P. P. P. S. Если в числе моих читателей найдутся люди, которые усмотрят соль очерка в том, что товарищеские суды не нужны, или углядят в нем тенденцию «столкнуть» товарищеские суды с народными, то они бесконечно заблуждаются. Я написал не ради этого. И написал не для того, чтобы поучать и обличать. У Герцена же, кажется, есть мысль о том, что публицист не обязан быть доктором, но непременно должен быть болью. Вот и мне хотелось стать на время болью Шеляткина. А что касается советов, то лучше опять обратиться к А. И. Герцену:
«Тебя может исцелить только твоя совесть».
Салон госпожи Шерер
1
Журналист начинал очерк лаконично и решительно:
«9 апреля в полночь на пустынном шоссе была убита 22-летняя комсомолка Екатерина Лаврова. В ту же ночь дежурный по городу вывел первые строки дела об убийстве Е. Лавровой мужем ее, В. Лавровым. Перед лейтенантом милиции сидел убийца, 22-летний рабочий завода металлоконструкций.
Через две-три недели судебные органы получили два письма. Первое содержало решение комсомольского собрания — ходатайство о высшей мере наказания Лаврову. Второе, подписанное другими рабочими завода, в том числе рядом его руководителей, требовало „избрать для Лаврова наиболее мягкую меру наказания“…»
Я изменил имена[2] и не назову город, где, возможно, не забыто до сих пор это печальное событие, вокруг которого пятнадцать лет назад «разыгралась, — как писал в том же очерке журналист, — целая борьба» В эту борьбу он и ринулся с отвагой и наилучшими намерениями — не дать восторжествовать злу.
Две особенности отличали его очерк: он безоговорочно осуждал тех, кто пытался найти мотивы и обстоятельства, уменьшающие вину В. Лаврова, усматривая «мещанскую, сентиментальную жалостливость» в их письме, выдержанном «в духе жестоких романсов начала столетия»; он выступил за несколько дней до суда.
На суде журналист первый раз увидел Лаврова, — из-за стриженой головы особенно похожий на мальчика, он едва возвышался над барьером, отделявшим подсудимого от зала. И не верилось, что это он, щуплый, жалкий, жестоко избил и задушил ту юную, с тонкими, как на старинном портрете, чертами милого лица, что была его женой, родила ему сына, а потом не покорилась, ушла; ту, которая писала в дневнике: «Человек может быть тверд, как камень, и в то же время нежен, как растение»; ту, что и сама была тверда, подобно камню, когда он, то умоляя, то угрожая, добивался ее возвращения, любви, покорности, и оказалась беззащитнее нежнейшего из растений в полночь на пустыре.
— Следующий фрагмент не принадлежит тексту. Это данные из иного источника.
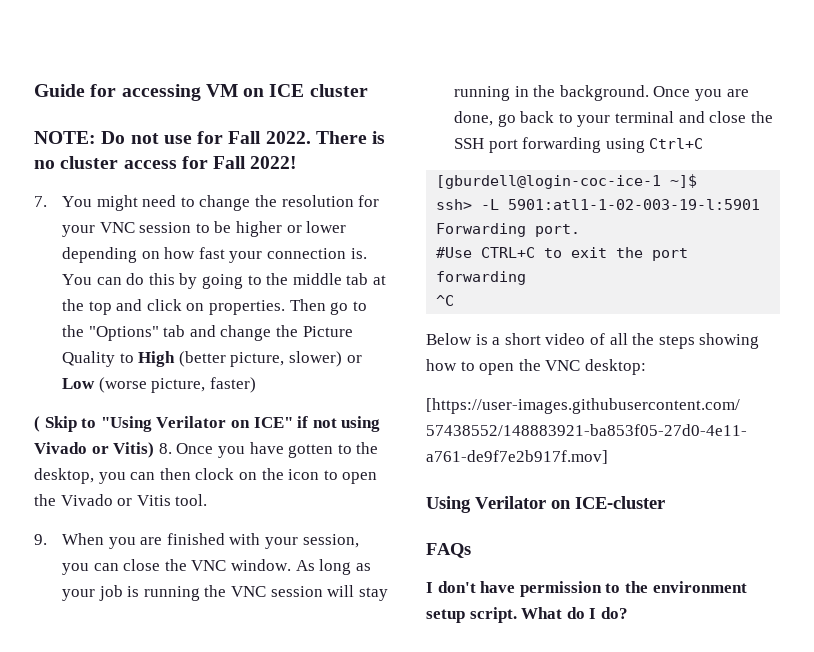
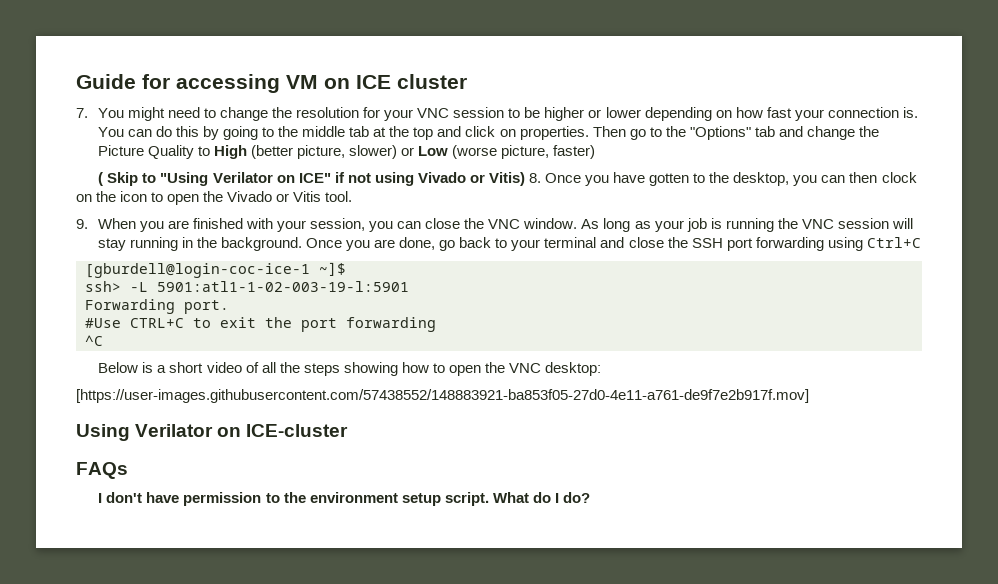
- NOTE: Do not use for Fall 2022. There is no cluster access for Fall 2022!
Лицо подсудимого омертвело в каком-то мальчишеском выражении удивления и ужаса — удивления перед ней, отвергнувшей его не из-за новой любви, а потому, что он стал чужим ее внутреннему миру, с самого начала непонятному для него, и ужаса перед тем неотвратимым, что теперь надвигалось. От этого ужаса он старел час от часу и к концу судебного разбирательства выглядел одряхлевшим.
Похожесть на мальчика-старика вызывала у журналиста особое — до физической тошноты — отвращение к нему, углубляла желание, чтобы его не стало, чтобы его
В перерыве между заседаниями подсел к журналисту в коридоре суда один из руководителей завода, где работал подсудимый, точнее — один из бывших руководителей, потому что после опубликования очерка от должности его освободили за то, при его участии написанное «в духе жестоких романсов» ходатайство о «наиболее мягкой мере наказания». (Стояли под ним, тем ходатайством, подписи трехсот рабочих и инженеров, вынужденных потом, как с удовлетворением отмечал в очерке журналист, «отступить перед волной воинствующего гуманизма»). И состоялся между журналистом и бывшим руководителем разговор, запомнившийся почему-то надолго. «Я ненавижу то, что он совершил, — говорил его собеседник о Лаврове, — и жалею его самого». «И сейчас жалеете?» — «Даже люблю. Он бывал часто у меня дома. Он хороший человек. А дело это сложное…» — «Дело совершенно бесспорное. Дело совершенно ясное». — «Я хотел и хочу одного: чтобы ему сохранили жизнь. Но победа будет, очевидно, за вами». — «Надеюсь», — ответил журналист.